I also thought it would get on a ship sooner. When I found out it was finally scheduled I was happy to at least know when it would arrive. Then I saw that there was a ship that left on the 15th for the west coast but what can you do. I took this goodbye picture when I left Harms. Is your car in it?


----------



## imrans (Jul 19, 2006)

Love my Z4 said:


> I also thought it would get on a ship sooner. When I found out it was finally scheduled I was happy to at least know when it would arrive. Then I saw that there was a ship that left on the 15th for the west coast but what can you do. I took this goodbye picture when I left Harms. Is your car in it?
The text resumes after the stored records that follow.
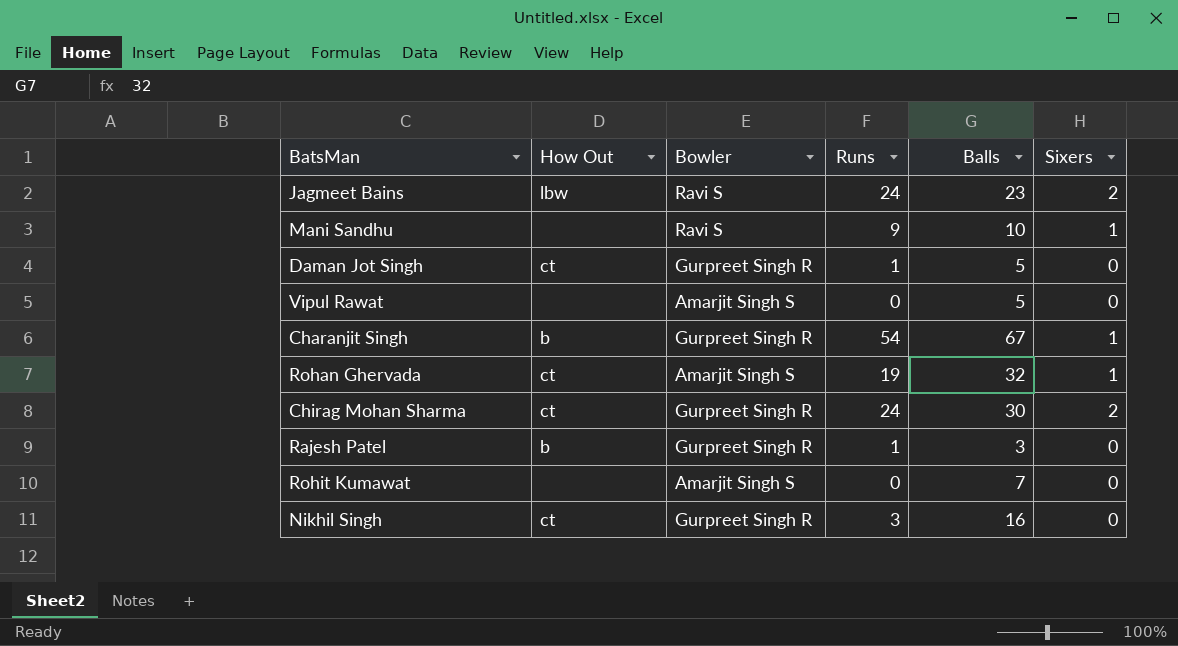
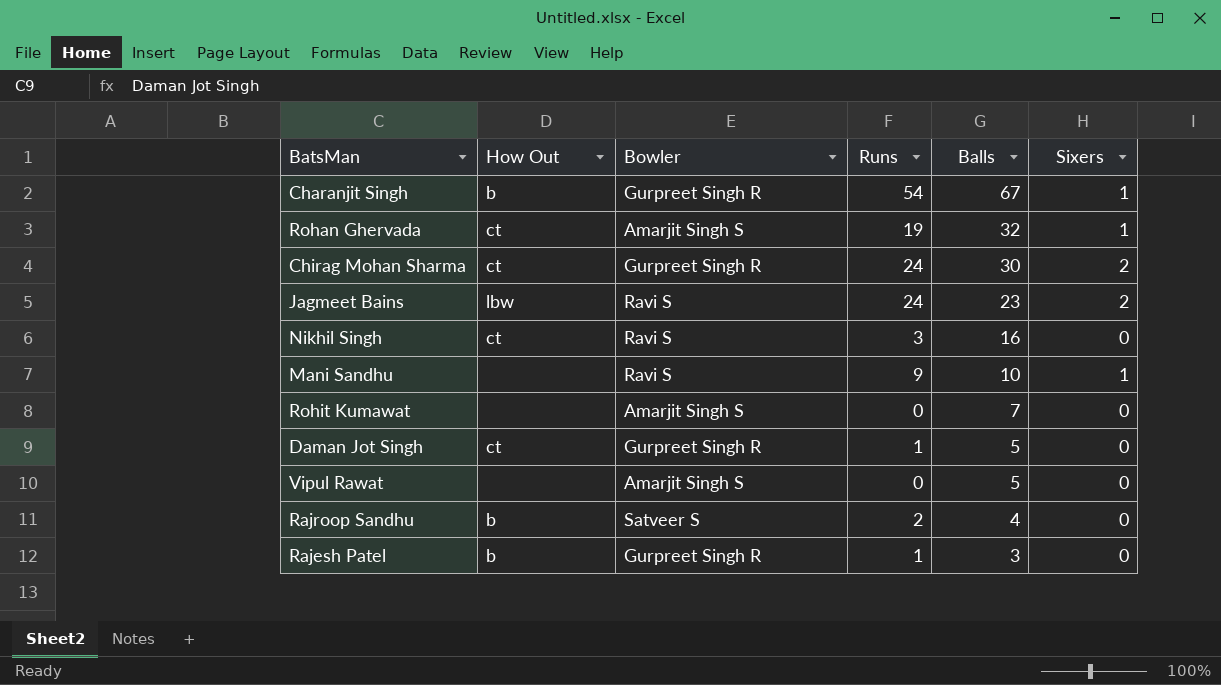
row order: none -> Balls descending
Nikhil Singh | Bowler: Gurpreet Singh R -> Ravi S
row Rajroop Sandhu: none -> b | Satveer S | 2 | 4 | 0

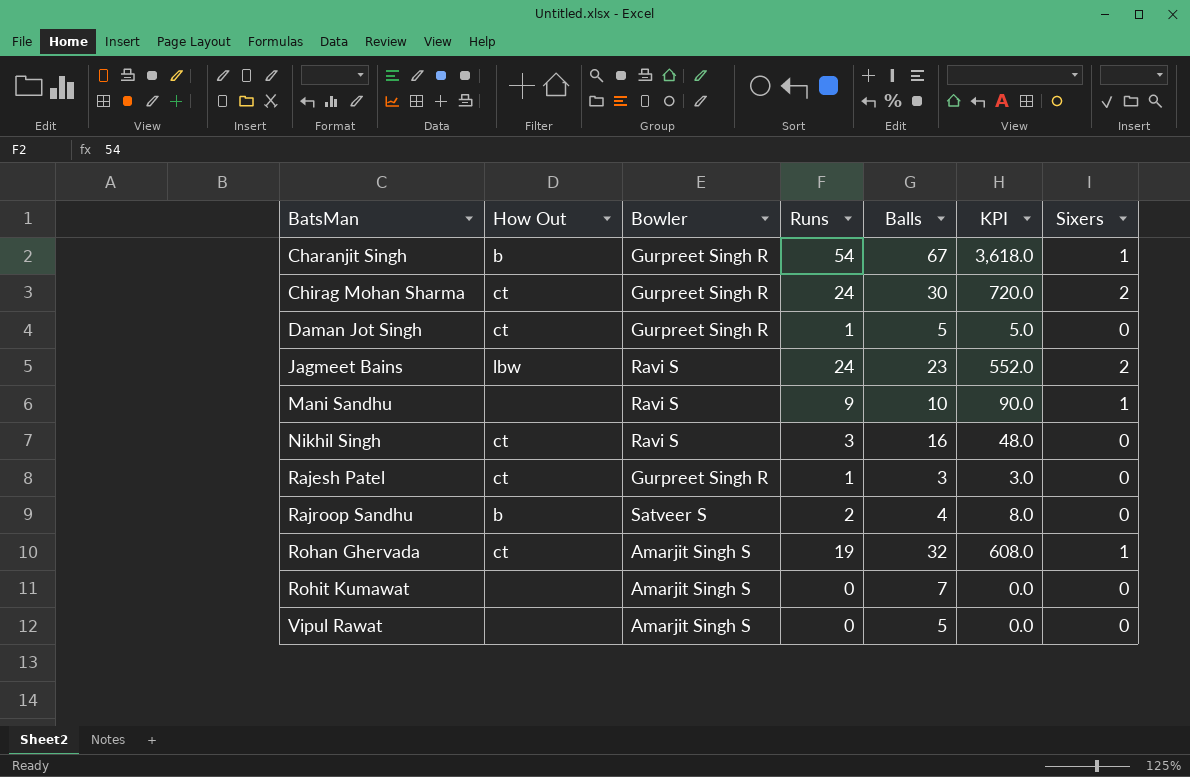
row order: Balls descending -> BatsMan ascending
column KPI | formula: none -> [Runs] * [Balls]
Rajesh Patel | How Out: b -> ct

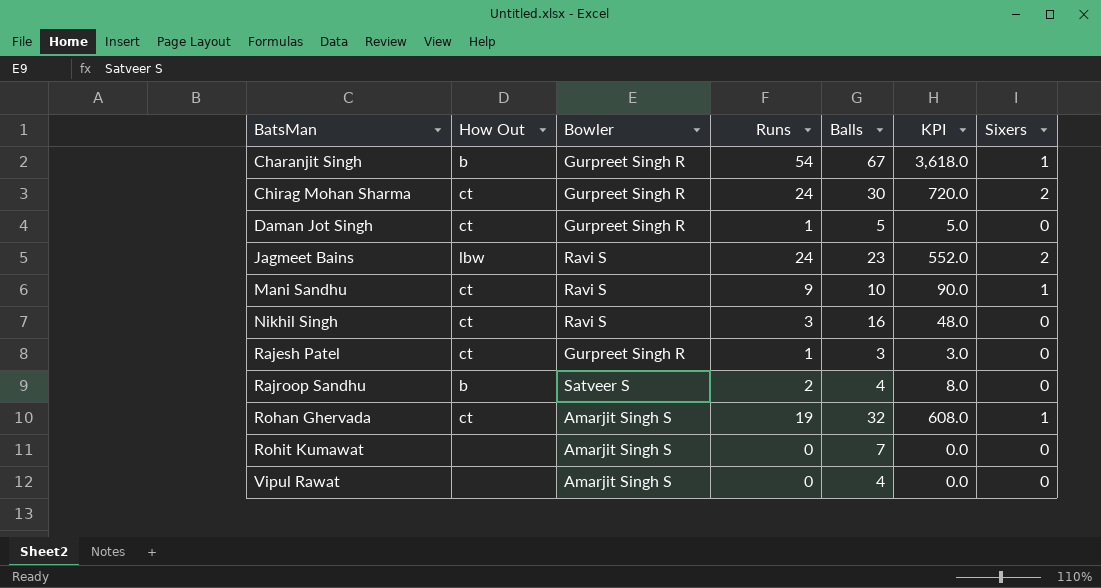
Mani Sandhu | How Out: none -> ct
Vipul Rawat | Balls: 5 -> 4

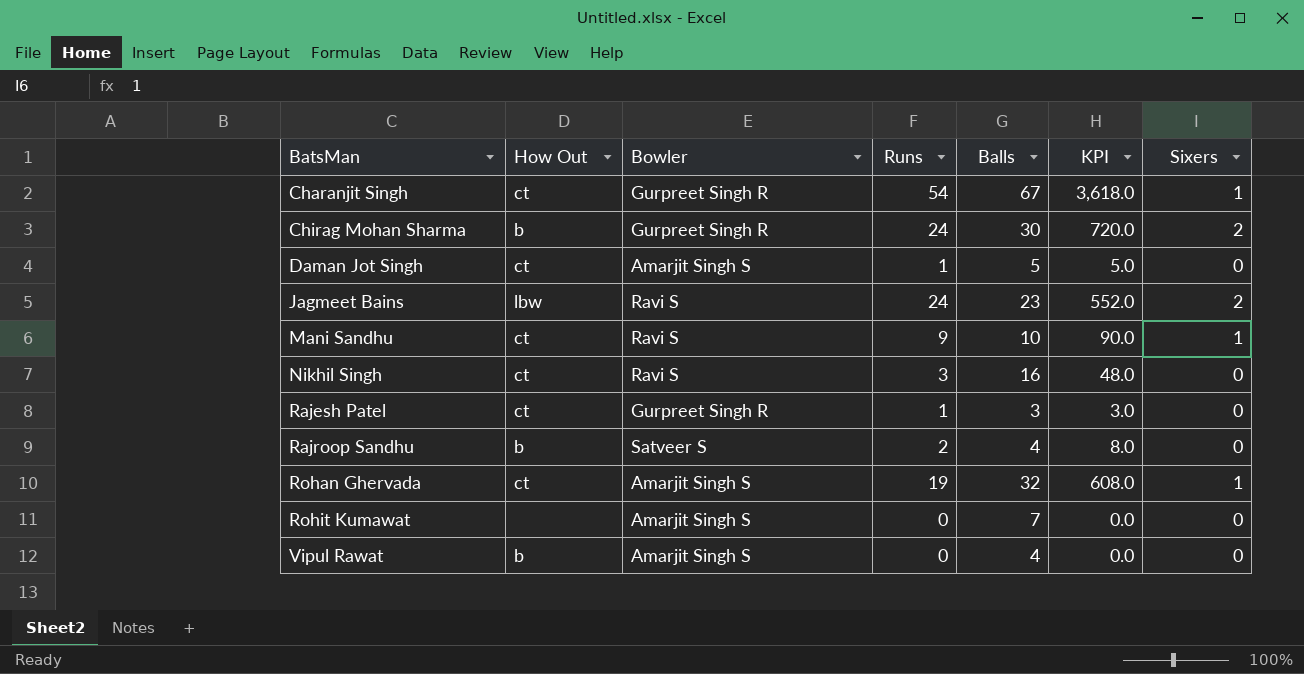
Charanjit Singh | How Out: b -> ct
Chirag Mohan Sharma | How Out: ct -> b
Daman Jot Singh | Bowler: Gurpreet Singh R -> Amarjit Singh S
Vipul Rawat | How Out: none -> b

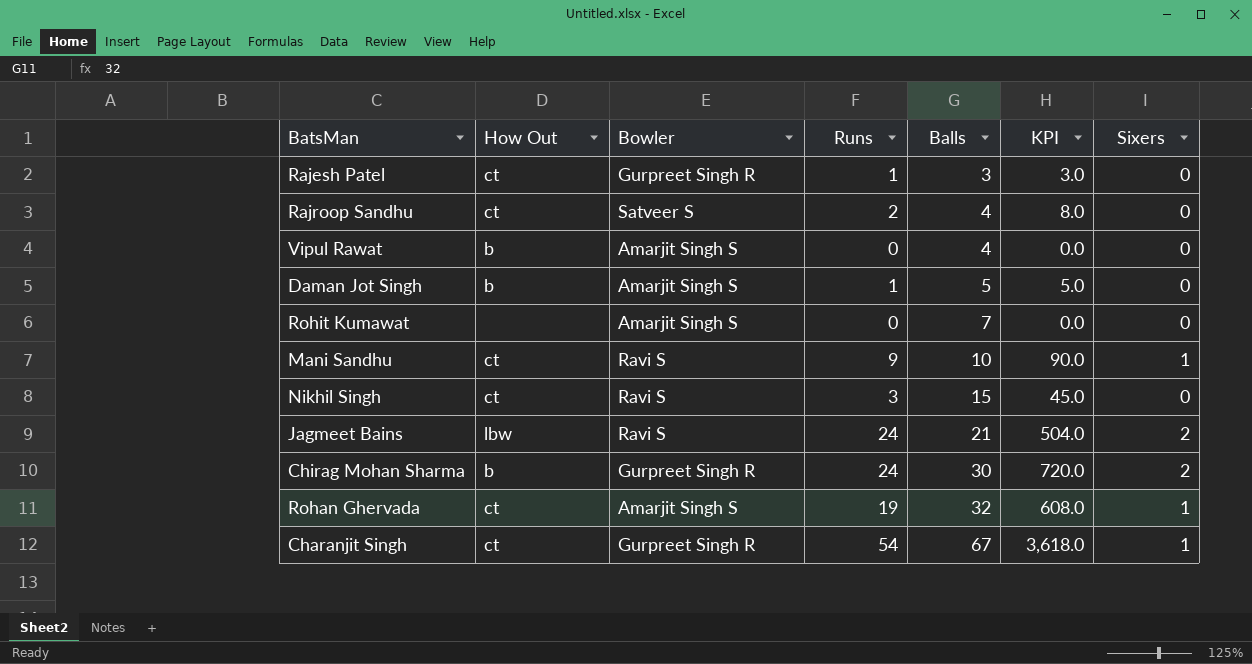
row order: BatsMan ascending -> Balls ascending
Rajroop Sandhu | How Out: b -> ct
Daman Jot Singh | How Out: ct -> b
Nikhil Singh | Balls: 16 -> 15
Nikhil Singh | KPI: 48.0 -> 45.0
Jagmeet Bains | Balls: 23 -> 21
Jagmeet Bains | KPI: 552.0 -> 504.0

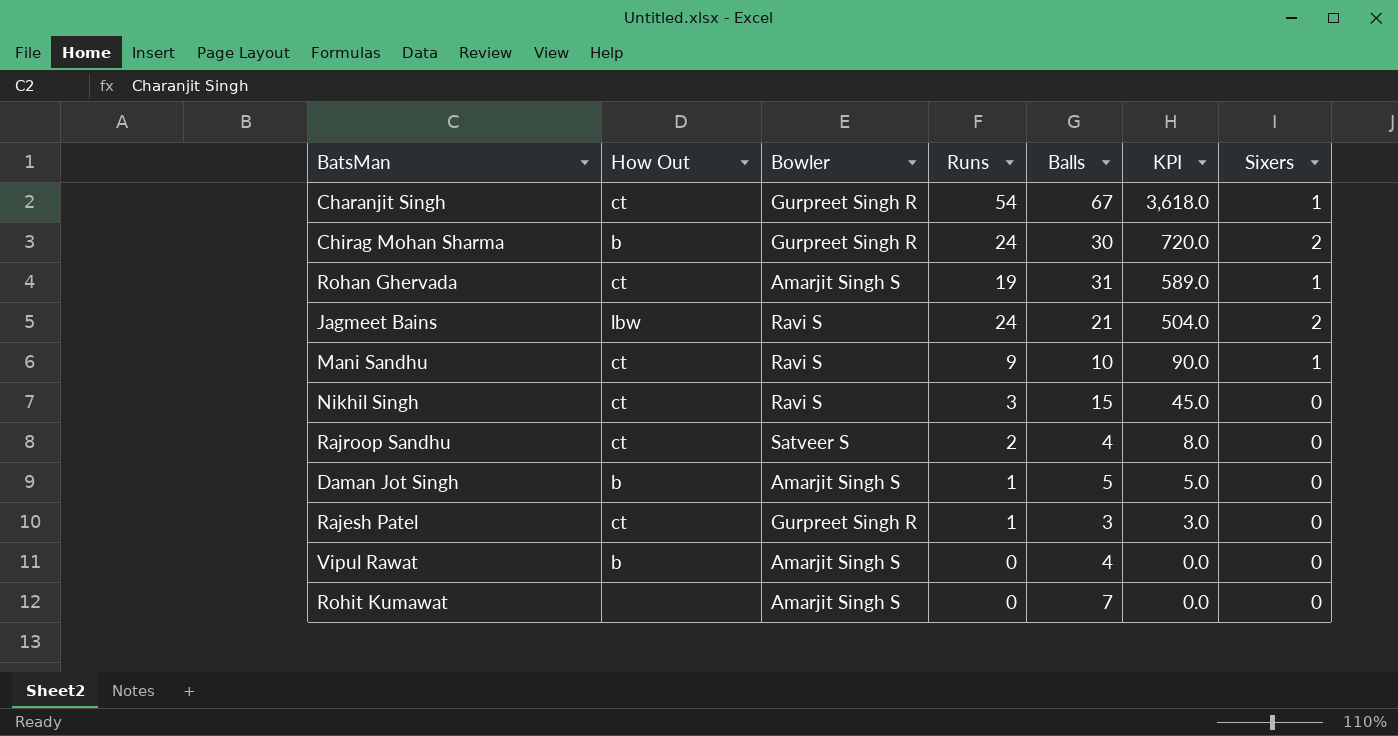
row order: Balls ascending -> KPI descending
Rohan Ghervada | Balls: 32 -> 31
Rohan Ghervada | KPI: 608.0 -> 589.0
Hey!! My car is in that pic (the White M3); made my day . Dropped off on 9/10 (supposedly 30 minutes after the previous batch of cars were picked up).


----------



## Love my Z4 (Jul 31, 2009)

Glad I could make you smile. I saw your car it was beautiful. Are you on the Guardian Leader also?


----------



## SANguru (Jun 14, 2009)

yes. I'm right next to imran's car. The gray 535i.


----------



## sfbayrealtor1 (Jan 19, 2006)

*Same boat as you: GUARDIAN LEADER*

Looks like I made it on the same boat: GUARDIAN LEADER.

I dropped mine off on 9/22.

I suppose we'll be picking our cars up at the same time (SanGuru), eh?


----------



## SANguru (Jun 14, 2009)

yup! see you at the dealer!  Hope you had a great trip too!


----------



## Love my Z4 (Jul 31, 2009)

The ship is on its way to Southampton. Talk about slow boat!


----------



## sfbayrealtor1 (Jan 19, 2006)

At least we know it's on the way now!


----------



## Norm37 (Jun 28, 2008)

Love my Z4 said:


> The ship is on its way to Southampton. Talk about slow boat!


Back in June my 135i vert was on the Volans Leader and it stopped in Emden Germany before going on to Southampton. Notice the Volkswagon Werk in the photo below. I guess it picked up some Volkswagons to ride along with the Bimmers.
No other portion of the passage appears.